**Dataset**
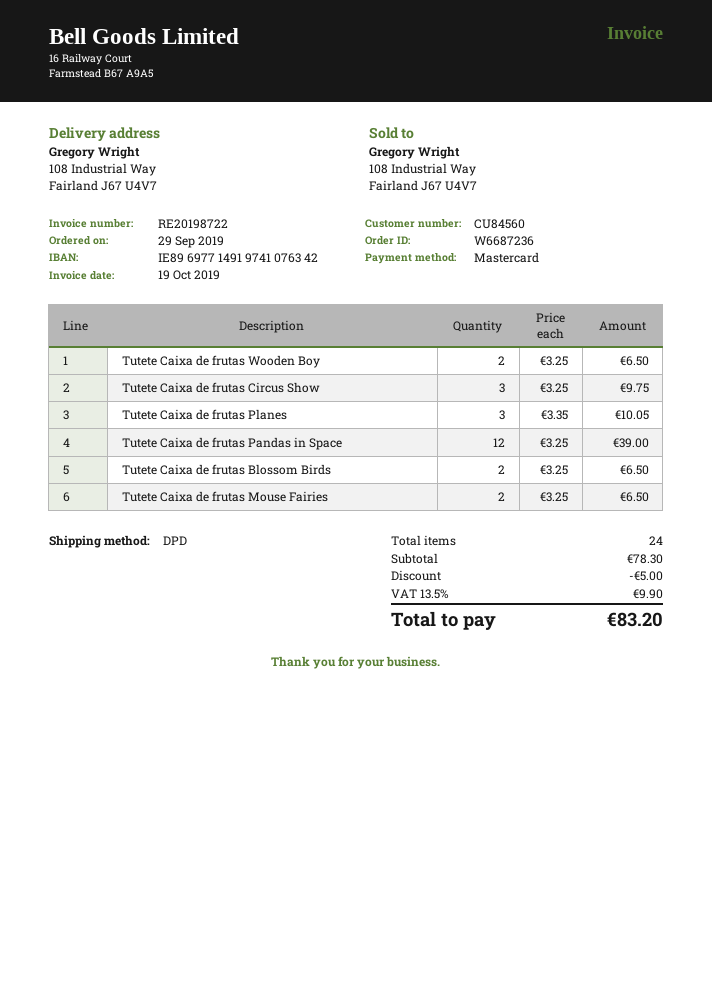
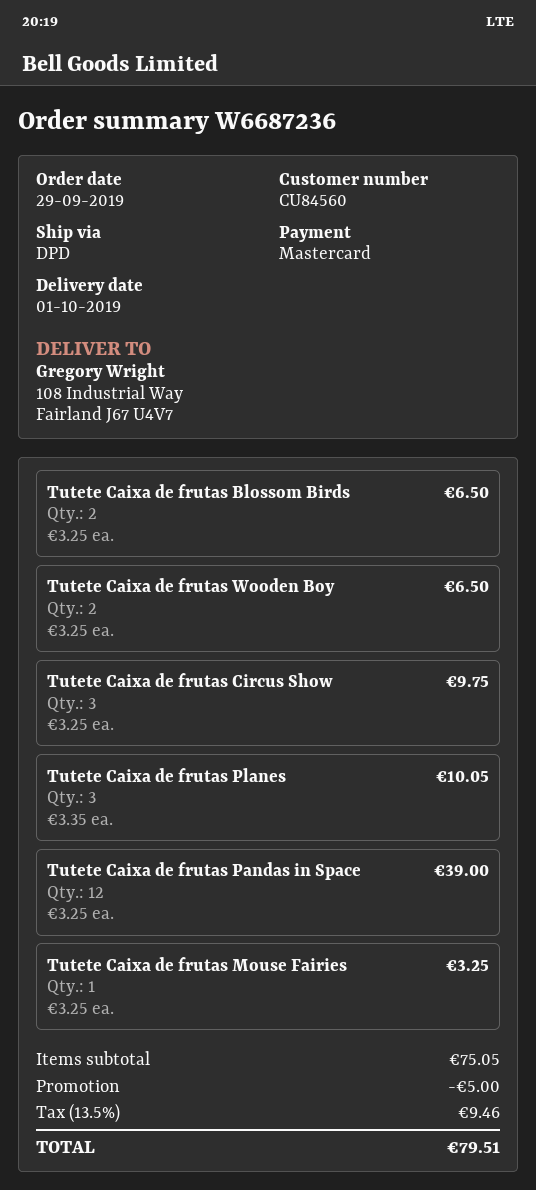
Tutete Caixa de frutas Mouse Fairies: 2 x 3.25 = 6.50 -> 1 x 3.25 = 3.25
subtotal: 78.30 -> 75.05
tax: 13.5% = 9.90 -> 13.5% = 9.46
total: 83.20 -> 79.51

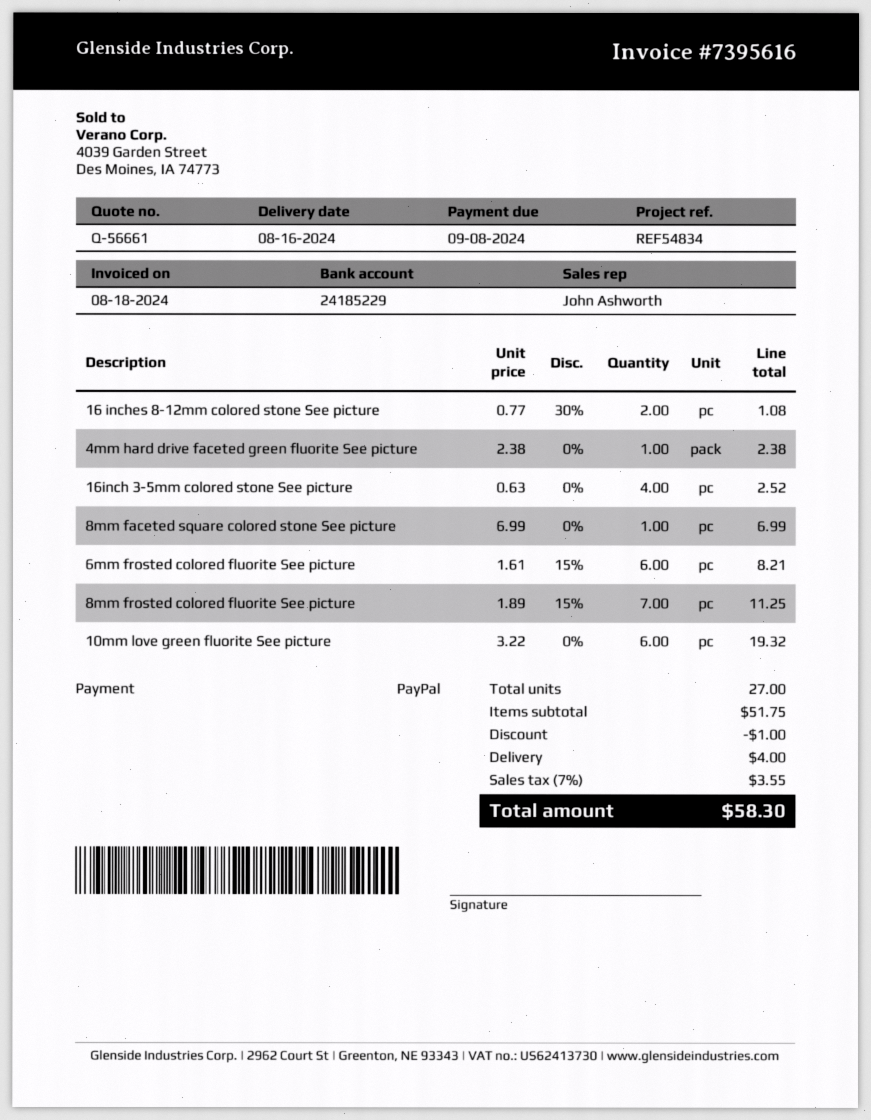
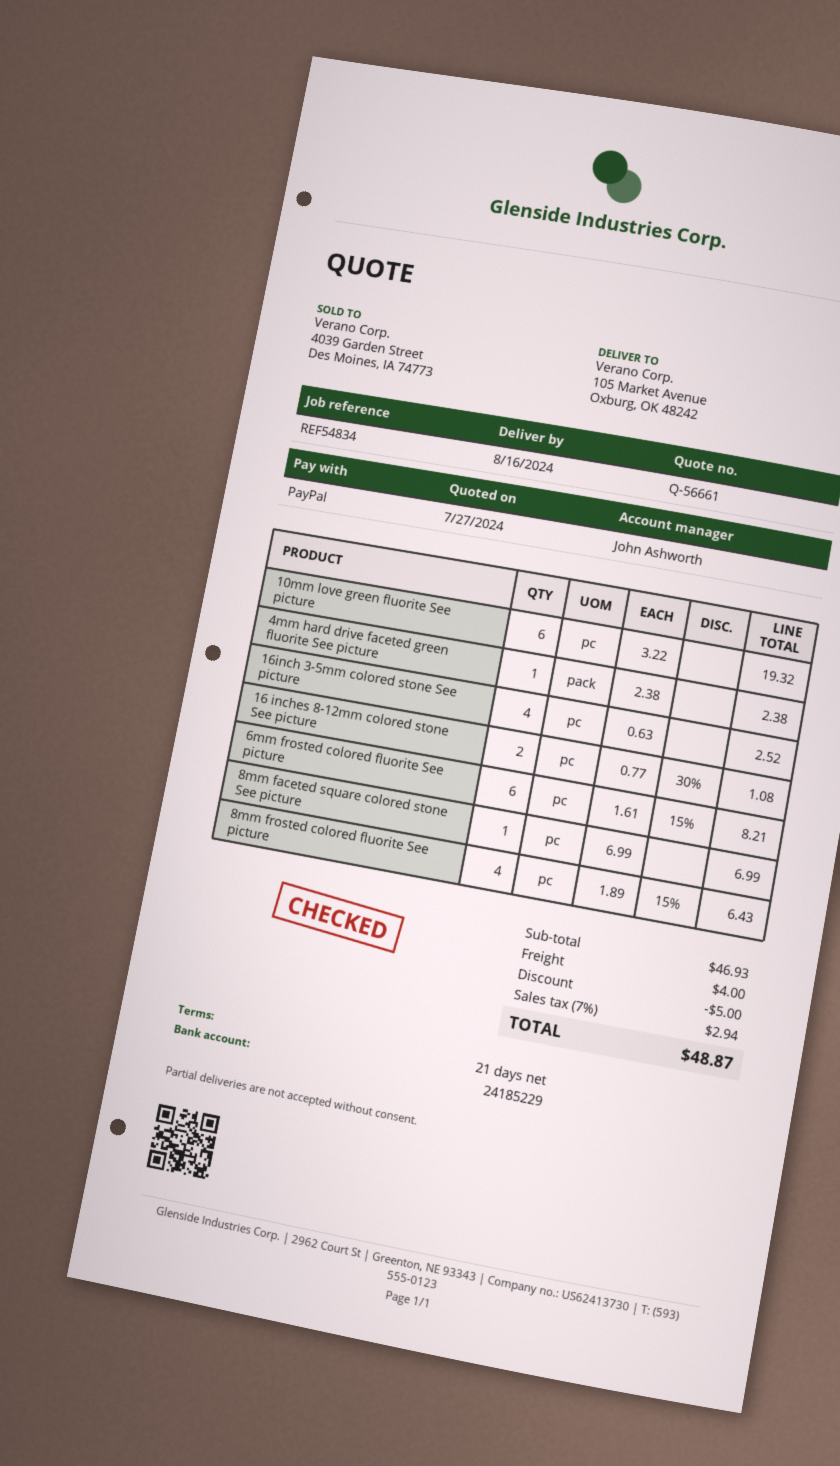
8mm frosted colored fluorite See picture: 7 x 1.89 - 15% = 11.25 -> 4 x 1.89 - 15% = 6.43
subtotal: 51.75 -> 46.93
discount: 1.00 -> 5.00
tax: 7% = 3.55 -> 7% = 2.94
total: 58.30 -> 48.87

...

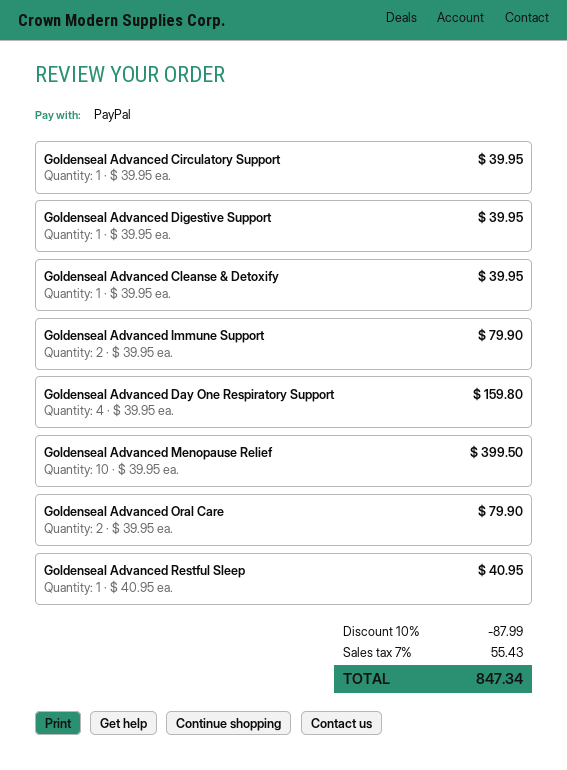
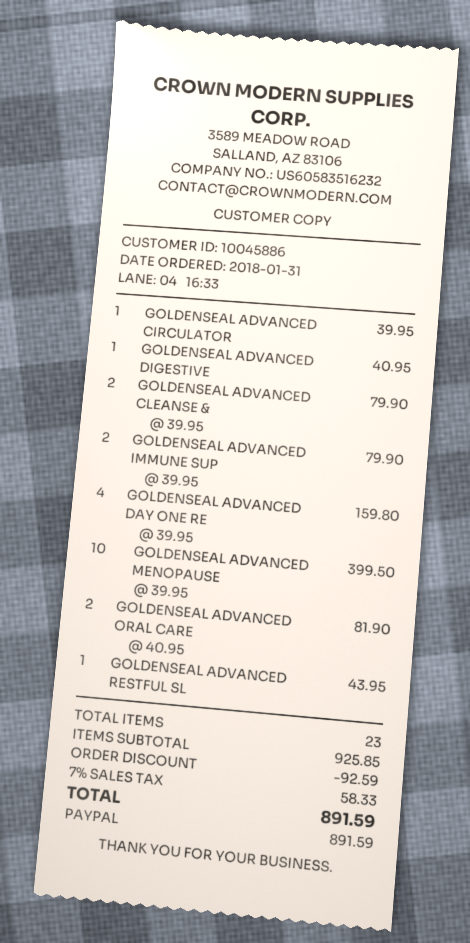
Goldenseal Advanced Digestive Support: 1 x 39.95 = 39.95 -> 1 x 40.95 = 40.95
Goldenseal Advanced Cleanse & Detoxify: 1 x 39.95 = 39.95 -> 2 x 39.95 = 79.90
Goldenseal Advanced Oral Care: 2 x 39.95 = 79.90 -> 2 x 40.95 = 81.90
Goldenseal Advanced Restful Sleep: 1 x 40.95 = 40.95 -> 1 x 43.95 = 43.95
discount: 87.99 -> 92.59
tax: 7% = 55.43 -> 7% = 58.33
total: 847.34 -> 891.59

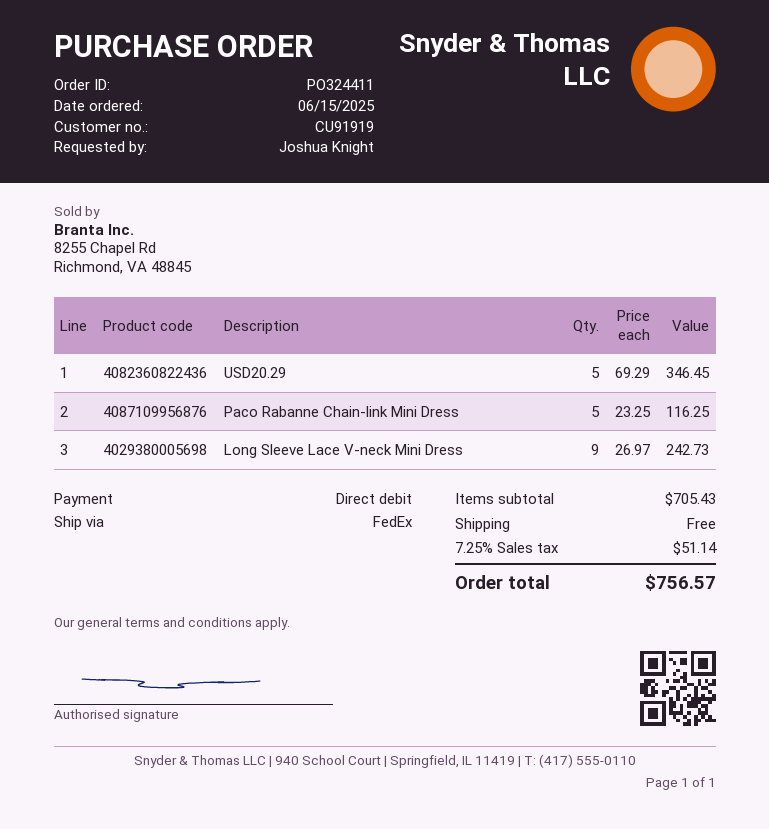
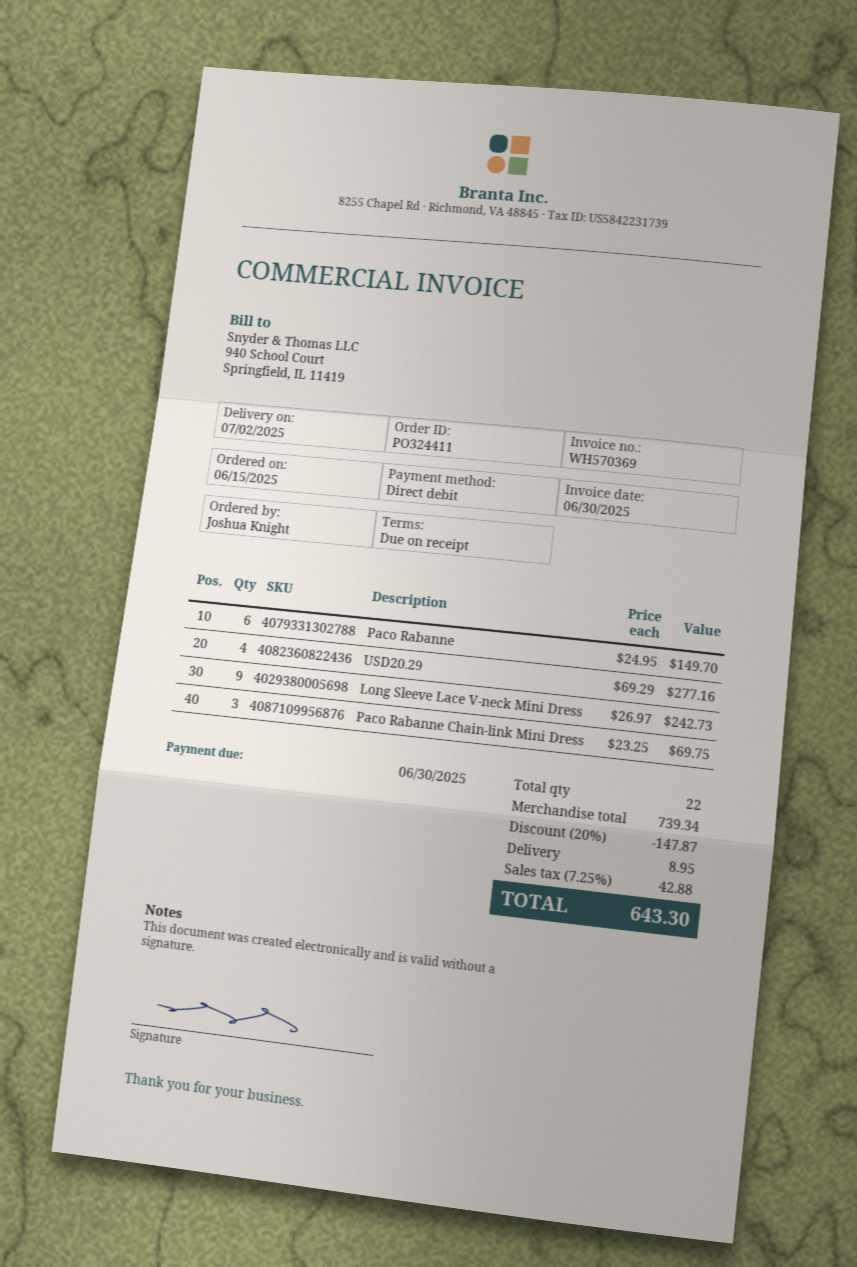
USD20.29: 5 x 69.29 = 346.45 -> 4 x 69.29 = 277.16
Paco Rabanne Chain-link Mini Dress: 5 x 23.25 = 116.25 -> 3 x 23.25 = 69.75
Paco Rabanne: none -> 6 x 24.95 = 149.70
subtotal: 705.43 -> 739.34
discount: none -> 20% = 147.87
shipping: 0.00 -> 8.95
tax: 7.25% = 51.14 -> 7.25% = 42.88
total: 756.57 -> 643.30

**Task item**
Although pictures appear among the records above, none are to be output; print exactly the lines from the line containing "Goldenseal Advanced Cleanse" through the line containing "total: 756.57 -> 643.30".

**Reply to the task**
Goldenseal Advanced Cleanse & Detoxify: 1 x 39.95 = 39.95 -> 2 x 39.95 = 79.90
Goldenseal Advanced Oral Care: 2 x 39.95 = 79.90 -> 2 x 40.95 = 81.90
Goldenseal Advanced Restful Sleep: 1 x 40.95 = 40.95 -> 1 x 43.95 = 43.95
discount: 87.99 -> 92.59
tax: 7% = 55.43 -> 7% = 58.33
total: 847.34 -> 891.59

USD20.29: 5 x 69.29 = 346.45 -> 4 x 69.29 = 277.16
Paco Rabanne Chain-link Mini Dress: 5 x 23.25 = 116.25 -> 3 x 23.25 = 69.75
Paco Rabanne: none -> 6 x 24.95 = 149.70
subtotal: 705.43 -> 739.34
discount: none -> 20% = 147.87
shipping: 0.00 -> 8.95
tax: 7.25% = 51.14 -> 7.25% = 42.88
total: 756.57 -> 643.30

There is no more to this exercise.